Now draw a sample of the joint prior distribution of the parameters with brm. I suggest specifying chains = 1, iter = 1500, warmup = 1000 to produce a single Markov chain with 1000 warmup iterations and 500 sampling iterations. Then visualize the predicted distribution of lifeExp for each iteration of the prior parameters.

Due to the large number of estimated effects and the fact that we impose only weak constraints on each prior distribution, extreme or even impossible values (large positive and negative values) are to be expected; the important thing is that the density is greater within a realistic range of values. It may be useful to “zoom” into a part of the ggplot graph by adding coord_cartesian(xlim = c(..., ...), ylim = c(..., ...)) with limits in \(x\) and \(y\).

Now fit the model with brm. You can reduce the number of Markov chains to 2 to save time, but keep the default values for the number of iterations. (You can ignore the warning that the effective sample size or ESS is small.) How can you assess the convergence of the model?
Compare the magnitude of the coefficients of gdp_norm and dyear to the magnitude of the random effects of country on those coefficients. What do you learn from that comparison?

2. Robust regression with the \(t\) distribution

In lab 4, we saw that a robust regression was preferable for this dataset. In order to allow more extreme residuals in a Bayesian context, we will replace the normal distribution for the residuals by a Student \(t\) distribution.

Refit the previous model by adding the argument family = student in brm. This argument indicates that the residuals normalized by sigma, \((y - \hat{y})/\sigma\), follow a \(t\) distribution with \(\nu\) degrees of freedom.

Keep the same prior distributions for all parameters of the model. Let brm choose a prior distribution for \(\nu\) (nu). By calling the prior_summary function from the fitted model, can you determine what this prior distribution is by default?
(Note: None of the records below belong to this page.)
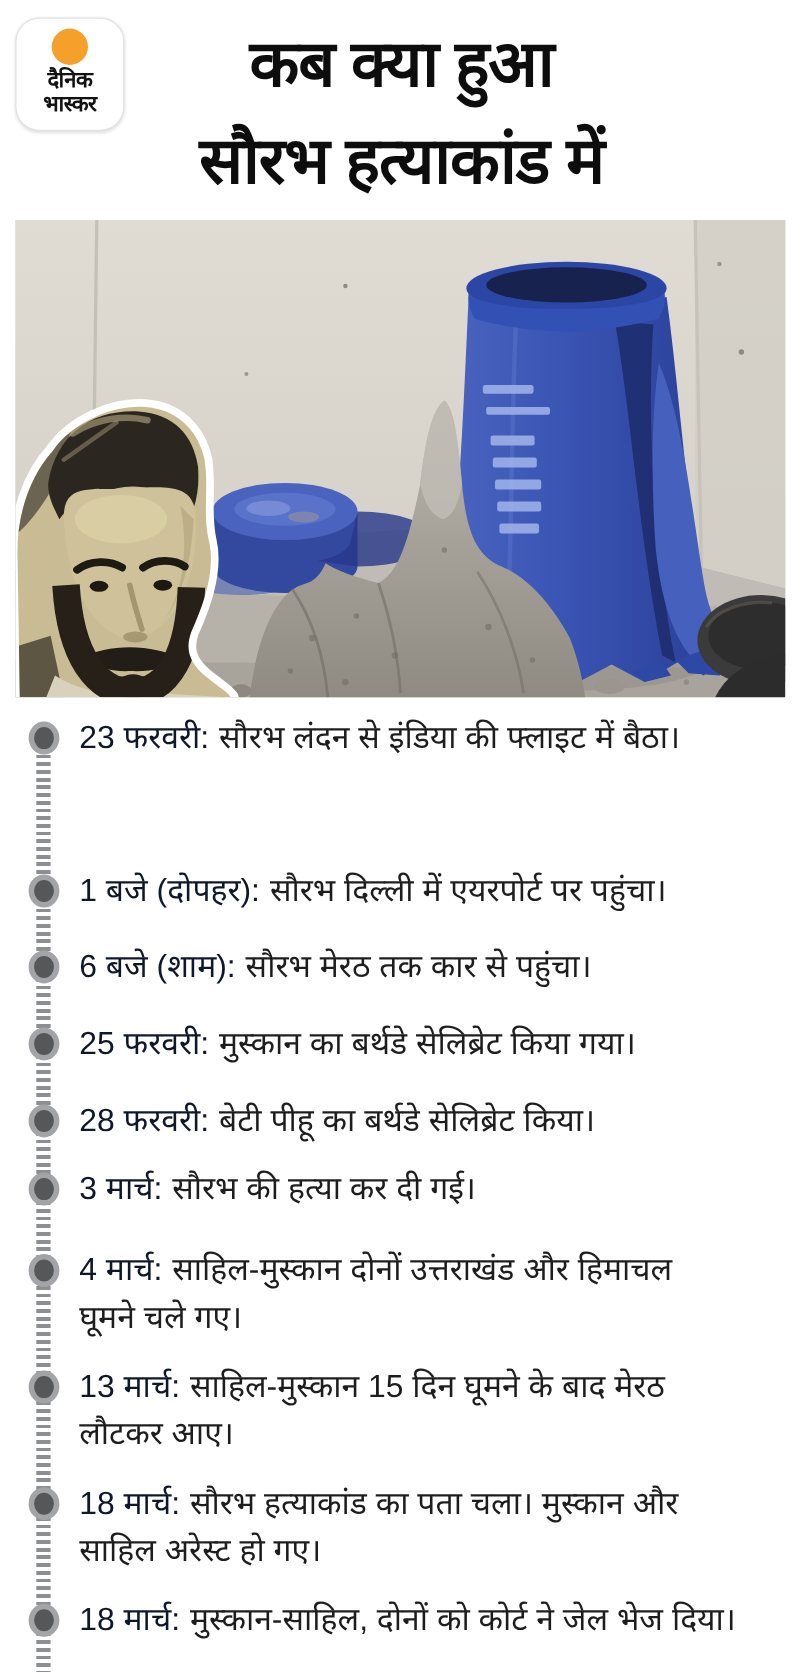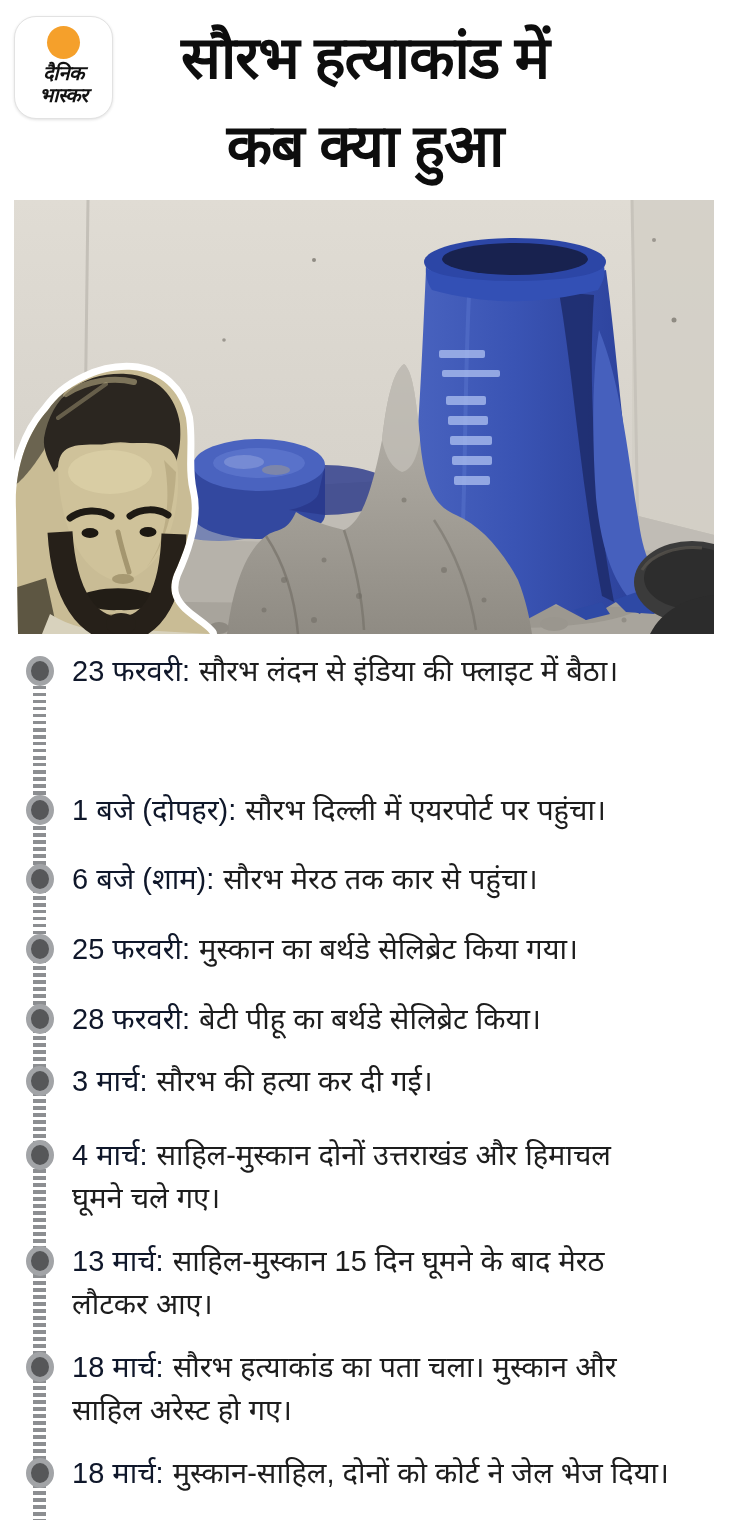--- a/index.html
+++ b/index.html
@@ -11,7 +11,7 @@
         border:1px solid #e2e2e2; border-radius:22px; box-shadow:0 1px 3px rgba(0,0,0,.12);
         display:flex; flex-direction:column; align-items:center; box-sizing:border-box;}
   .logo-sun{width:33px; height:33px; border-radius:50%; background:#F5A02B; margin-top:9px;}
-  .logo-txt{margin-top:3px; text-align:center; font-weight:800; font-size:20px; line-height:22px; color:#121212; letter-spacing:-.5px;font-style:italic;}
+  .logo-txt{margin-top:3px; text-align:center; font-weight:800; font-size:20px; line-height:22px; color:#121212; letter-spacing:-.5px;}
   .title{position:absolute; left:0; top:14px; width:730px; text-align:center;
          font-weight:900; font-size:59px; line-height:88px; color:#0d0d0d; letter-spacing:-1px;}
 

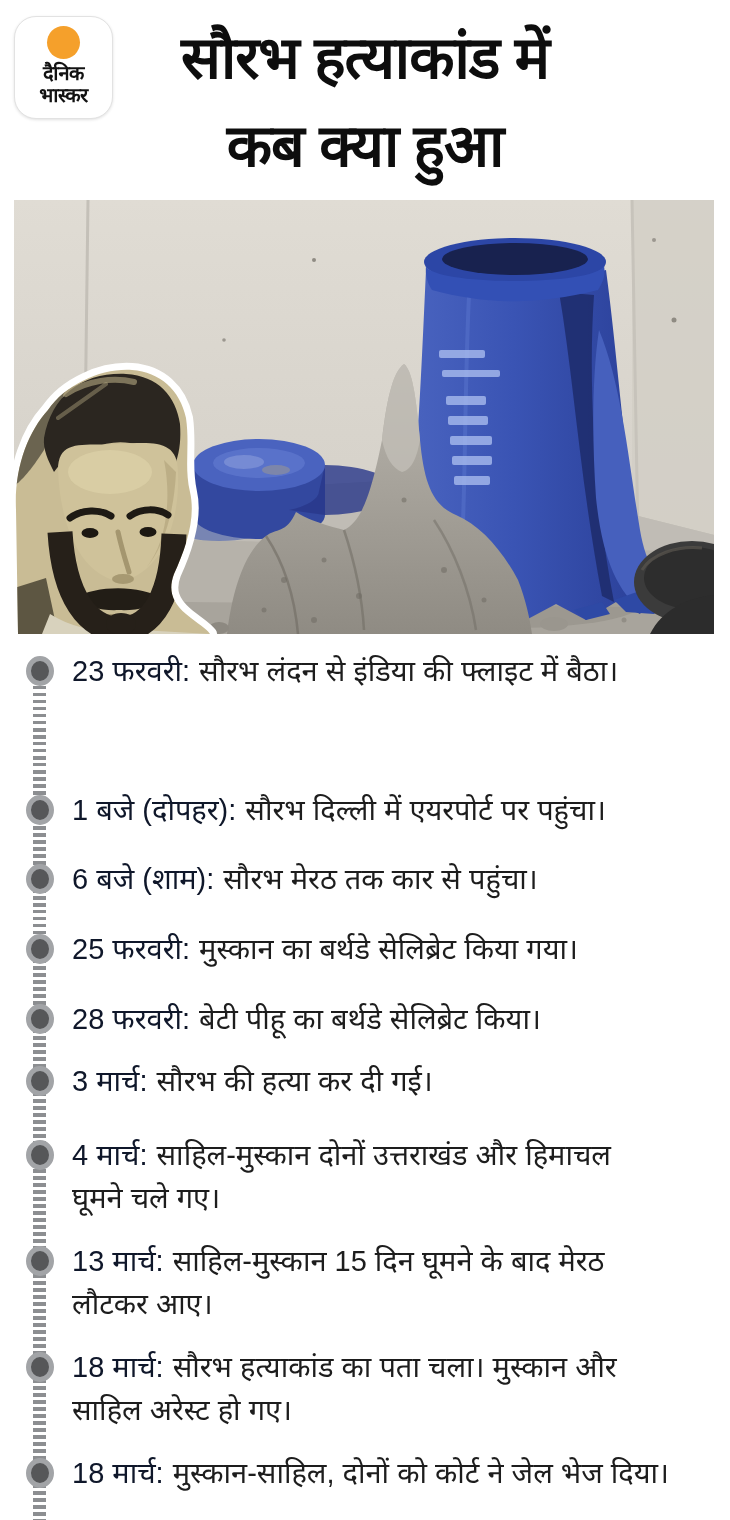--- a/index.html
+++ b/index.html
@@ -46,8 +46,8 @@
     </div>
   </div>
   <div class="title">
+    <div>कब क्या हुआ</div>
     <div>सौरभ हत्याकांड में</div>
-    <div>कब क्या हुआ</div>
   </div>
 
   <div class="photo">

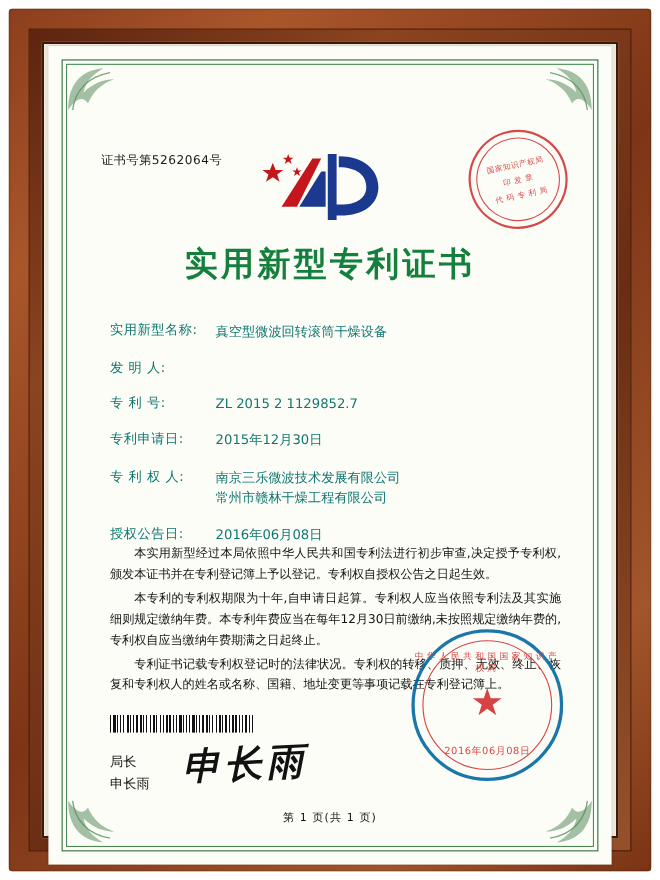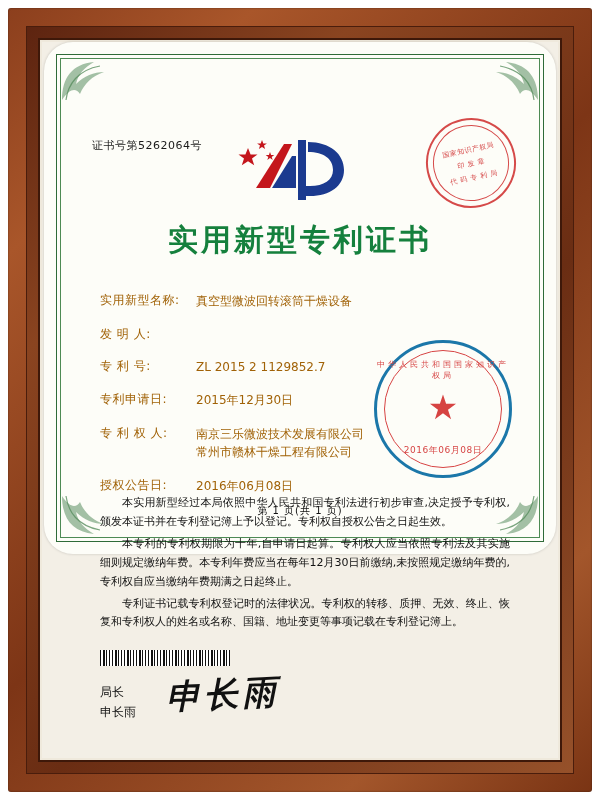--- a/index.html
+++ b/index.html
@@ -62,11 +62,10 @@
     left: 44px;
     top: 42px;
     width: 512px;
-    height: 512px;
+    height: 744px;
     background: #fdfdf8;
     box-sizing: border-box;
     box-shadow: 0 0 3px rgba(0,0,0,0.18);
-    border-radius: 29px;
   }
   .paper-border {
     position: absolute;

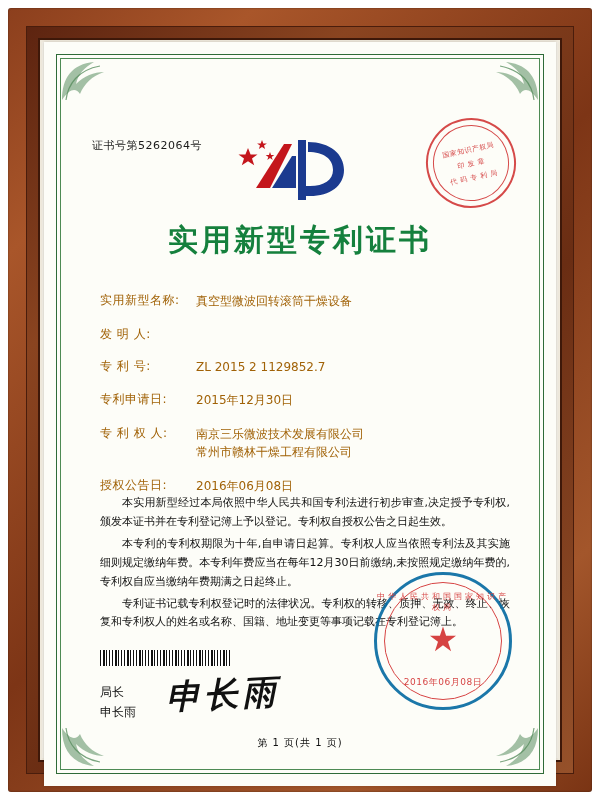--- a/index.html
+++ b/index.html
@@ -170,7 +170,7 @@
     right: 48px;
     top: 250px;
     font-size: 12px;
-    color: #a16207;
+    color: #0f766e;
   }
   .field-row {
     display: flex;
Describe the main differences between the parameter estimates from this model, compared with those of the model in part 1.
Apply predict to the two models to obtain the mean, standard deviation and 95% credibility interval for the posterior prediction for each point in the data frame and attach these predictions to the original data set with cbind. Select a few countries from the dataset and illustrate the observations, predictions of the two models and their credibility intervals.